§ Exercise instructions
How many lines of the data include the string "padding"? State the number and nothing else.

§ Records provided
◆ ◆ ◆ ◆ ◆ ◆ ◆

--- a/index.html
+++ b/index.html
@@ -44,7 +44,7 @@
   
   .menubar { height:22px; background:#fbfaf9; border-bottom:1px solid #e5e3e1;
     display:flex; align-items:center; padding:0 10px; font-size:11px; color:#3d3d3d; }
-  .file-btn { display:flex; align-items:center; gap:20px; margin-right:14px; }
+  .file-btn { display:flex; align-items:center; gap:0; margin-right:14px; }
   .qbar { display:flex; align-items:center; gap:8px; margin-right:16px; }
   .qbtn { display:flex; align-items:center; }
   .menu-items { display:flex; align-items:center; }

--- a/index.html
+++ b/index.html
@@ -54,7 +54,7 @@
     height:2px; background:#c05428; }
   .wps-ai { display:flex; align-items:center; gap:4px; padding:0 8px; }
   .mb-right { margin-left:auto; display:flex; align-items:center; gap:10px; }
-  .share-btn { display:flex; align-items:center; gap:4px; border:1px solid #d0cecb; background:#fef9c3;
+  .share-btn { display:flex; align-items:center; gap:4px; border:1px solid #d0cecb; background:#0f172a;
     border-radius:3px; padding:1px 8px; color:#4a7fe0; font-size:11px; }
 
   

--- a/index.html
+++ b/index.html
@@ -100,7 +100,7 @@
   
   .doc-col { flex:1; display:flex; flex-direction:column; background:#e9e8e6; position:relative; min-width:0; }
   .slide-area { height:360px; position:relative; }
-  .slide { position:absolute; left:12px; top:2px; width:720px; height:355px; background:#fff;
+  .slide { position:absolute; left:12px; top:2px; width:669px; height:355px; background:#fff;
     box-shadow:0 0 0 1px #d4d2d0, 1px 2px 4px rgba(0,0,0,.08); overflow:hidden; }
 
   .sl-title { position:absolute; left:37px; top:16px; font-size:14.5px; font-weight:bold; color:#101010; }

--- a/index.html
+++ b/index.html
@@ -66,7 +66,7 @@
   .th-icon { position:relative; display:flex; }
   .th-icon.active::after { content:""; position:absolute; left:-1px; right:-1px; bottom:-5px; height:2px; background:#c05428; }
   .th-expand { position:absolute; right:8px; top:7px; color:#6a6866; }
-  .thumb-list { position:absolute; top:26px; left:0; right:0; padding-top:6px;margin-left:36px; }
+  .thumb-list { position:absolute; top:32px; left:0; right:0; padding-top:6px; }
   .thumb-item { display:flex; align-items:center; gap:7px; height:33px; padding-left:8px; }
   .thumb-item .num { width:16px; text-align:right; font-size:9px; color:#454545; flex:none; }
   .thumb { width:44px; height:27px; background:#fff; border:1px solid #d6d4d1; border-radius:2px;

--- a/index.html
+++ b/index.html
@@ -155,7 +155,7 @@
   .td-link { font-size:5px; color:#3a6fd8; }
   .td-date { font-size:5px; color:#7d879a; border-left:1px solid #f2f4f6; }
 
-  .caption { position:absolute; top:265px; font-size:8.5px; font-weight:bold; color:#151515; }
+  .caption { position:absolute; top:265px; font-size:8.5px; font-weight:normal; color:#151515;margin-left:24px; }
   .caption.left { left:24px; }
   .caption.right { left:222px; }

◆ ◆ ◆ ◆ ◆ ◆ ◆

§ Completed task
6